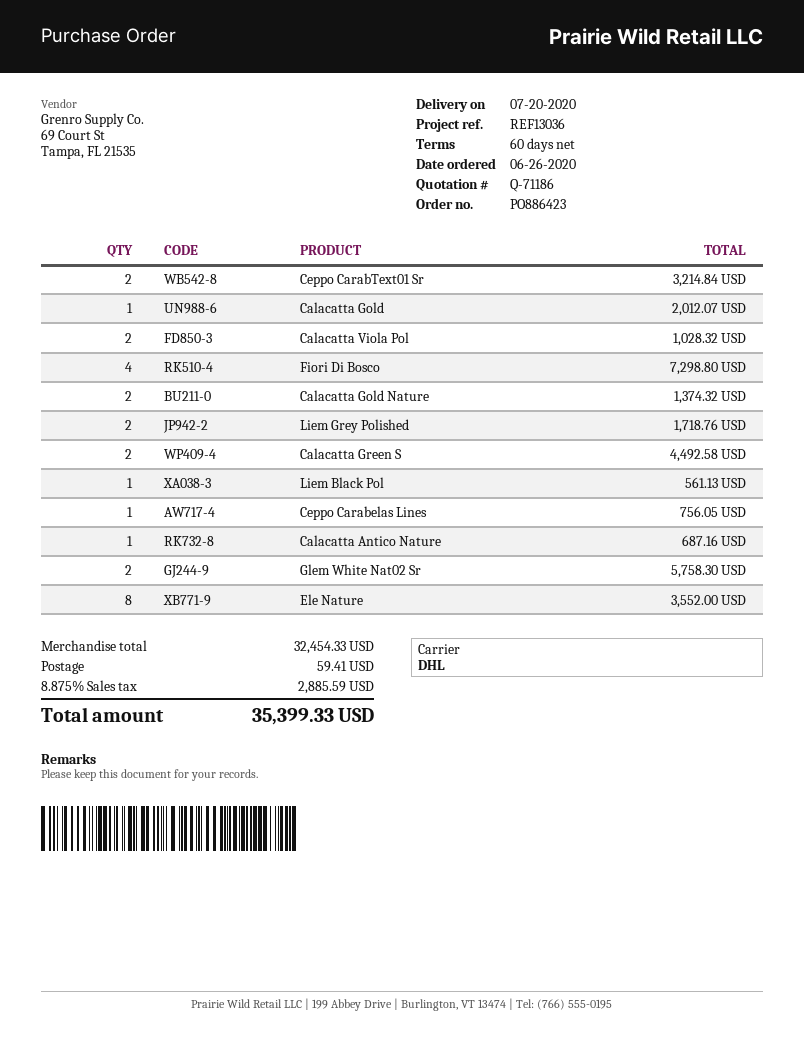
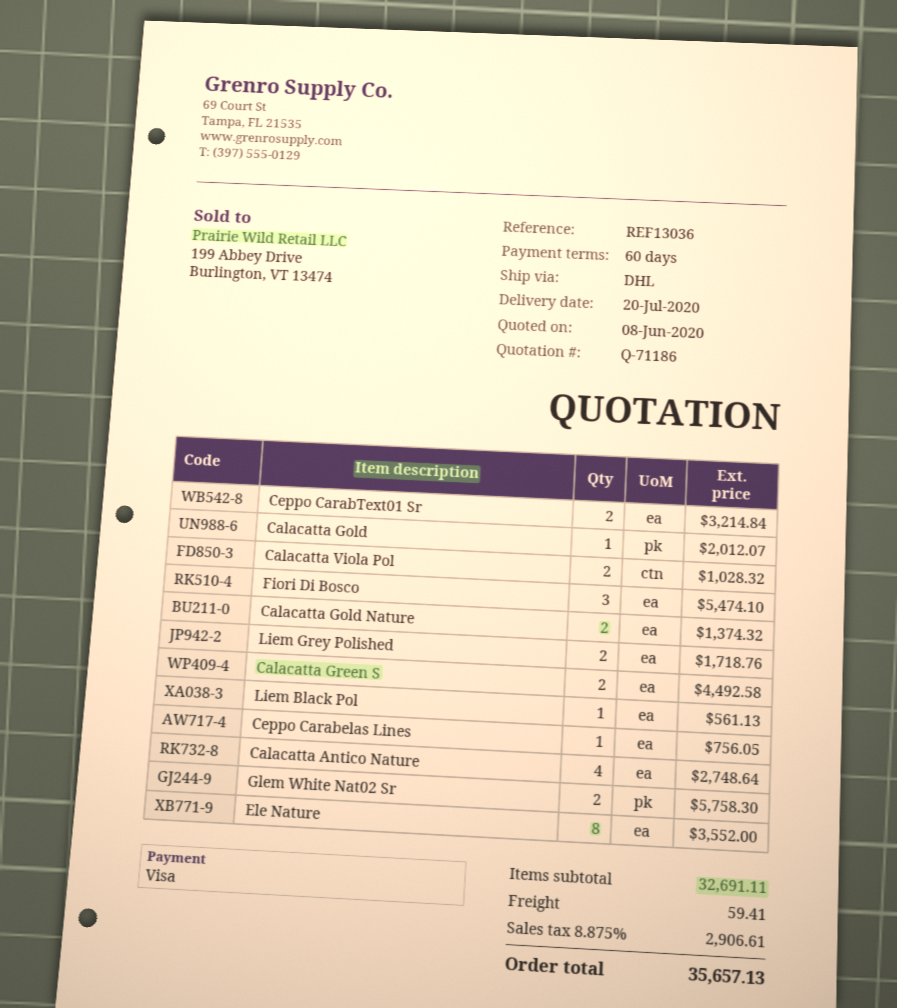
Fiori Di Bosco: 4 for 7298.80 -> 3 for 5474.10
Calacatta Antico Nature: 1 for 687.16 -> 4 for 2748.64
subtotal: 32454.33 -> 32691.11
tax: 8.875% = 2885.59 -> 8.875% = 2906.61
total: 35399.33 -> 35657.13

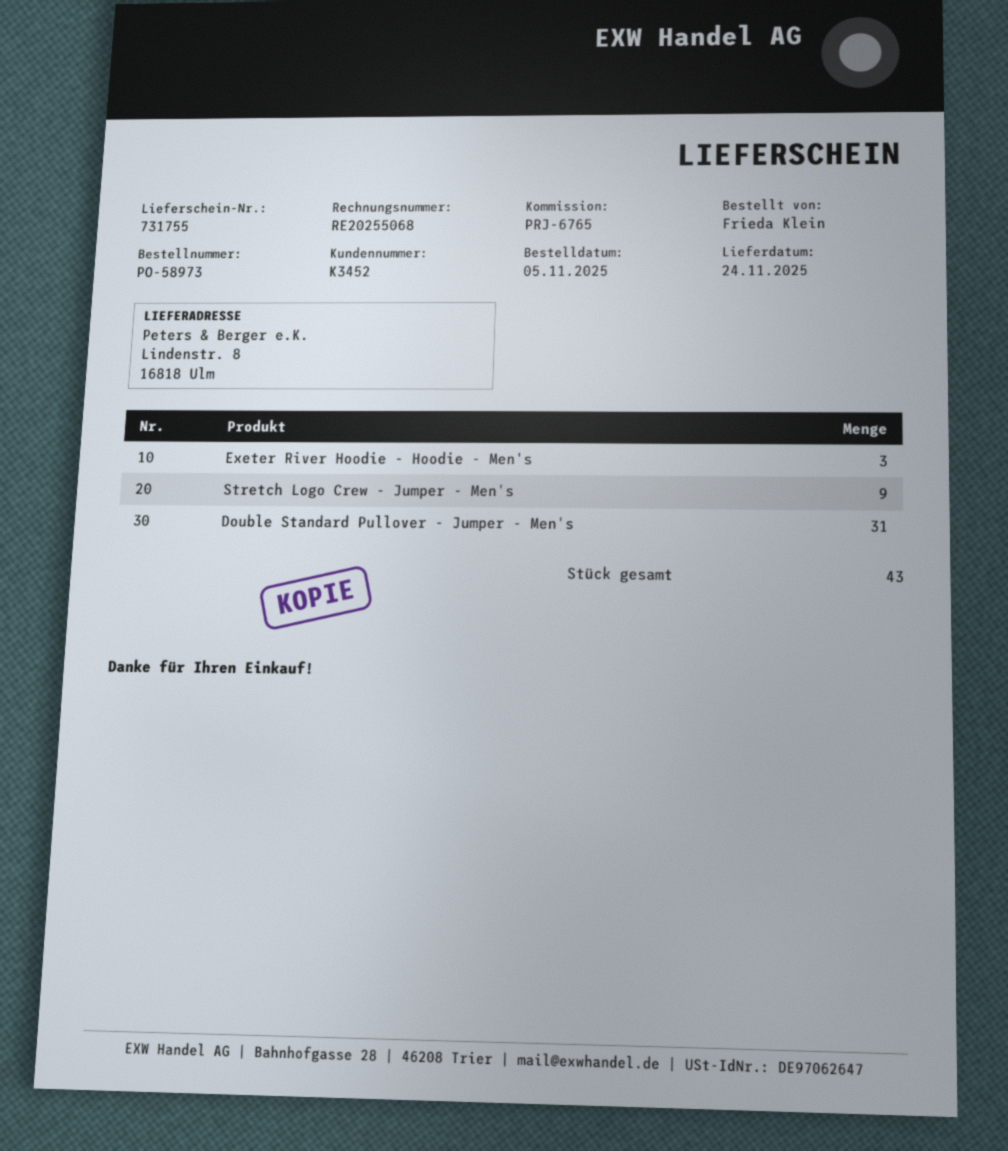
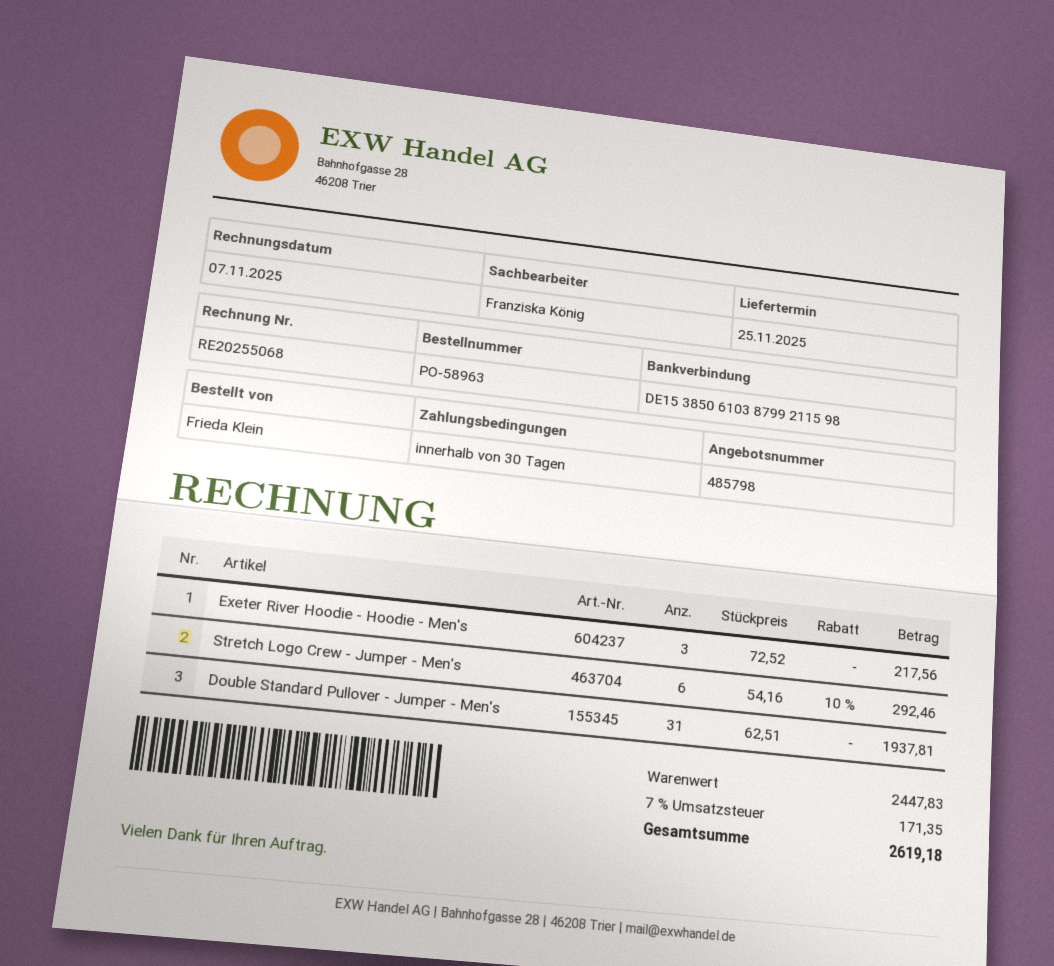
order number: PO-58973 -> PO-58963
delivery date: 2025-11-24 -> 2025-11-25
Stretch Logo Crew - Jumper - Men's: 9 -> 6

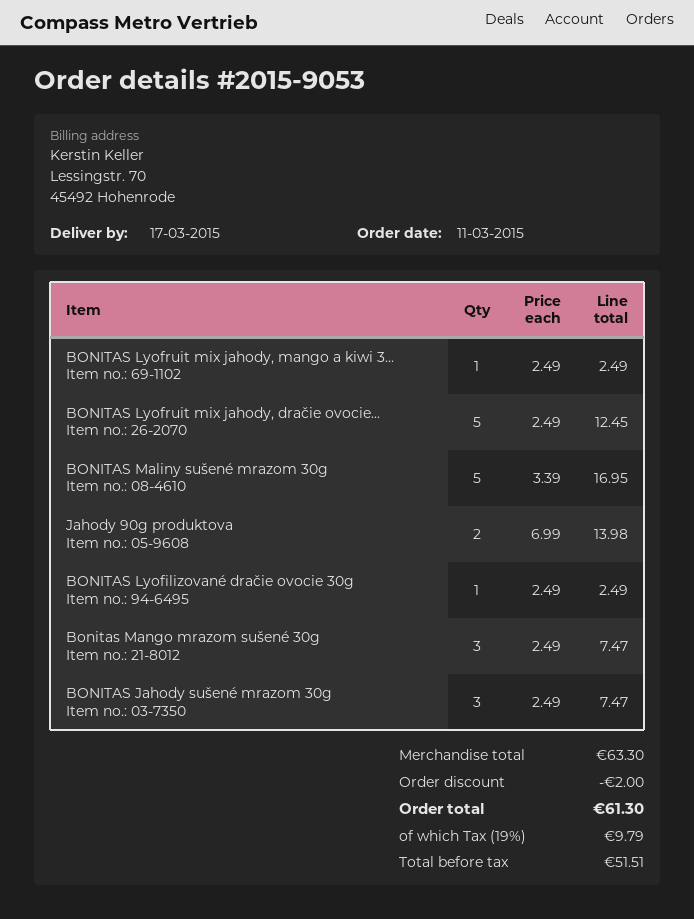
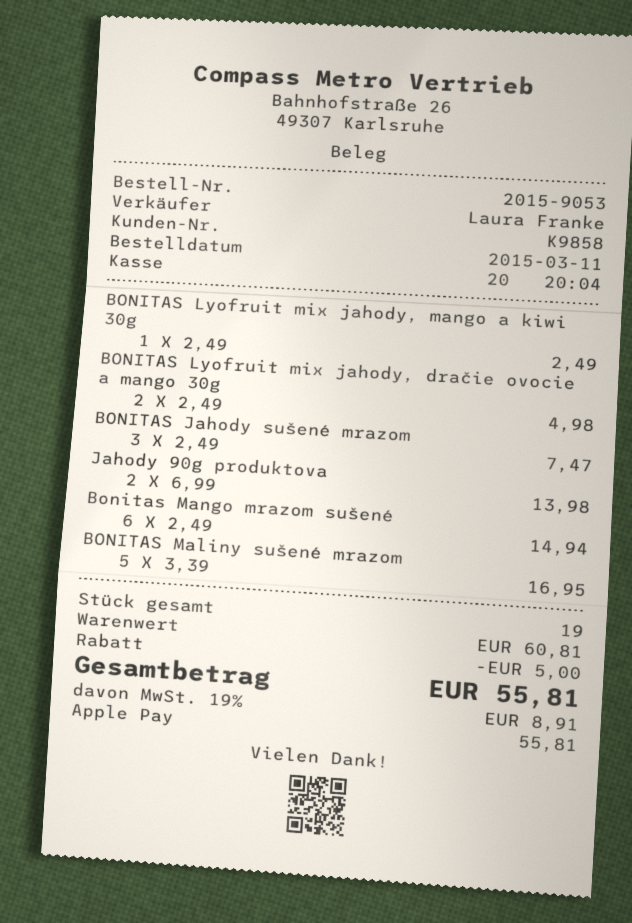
BONITAS Lyofruit mix jahody, dračie ovocie...: 5 x 2.49 = 12.45 -> 2 x 2.49 = 4.98
BONITAS Lyofilizované dračie ovocie 30g: 1 x 2.49 = 2.49 -> none
Bonitas Mango mrazom sušené 30g: 3 x 2.49 = 7.47 -> 6 x 2.49 = 14.94
subtotal: 63.30 -> 60.81
discount: 2.00 -> 5.00
tax: 19% = 9.79 -> 19% = 8.91
total: 61.30 -> 55.81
----
** TASK TO CARRY OUT **
The word "ovocie" appears on some lines of the data above; count those lines and return only the number.

** SOLUTION TO THIS TASK **
2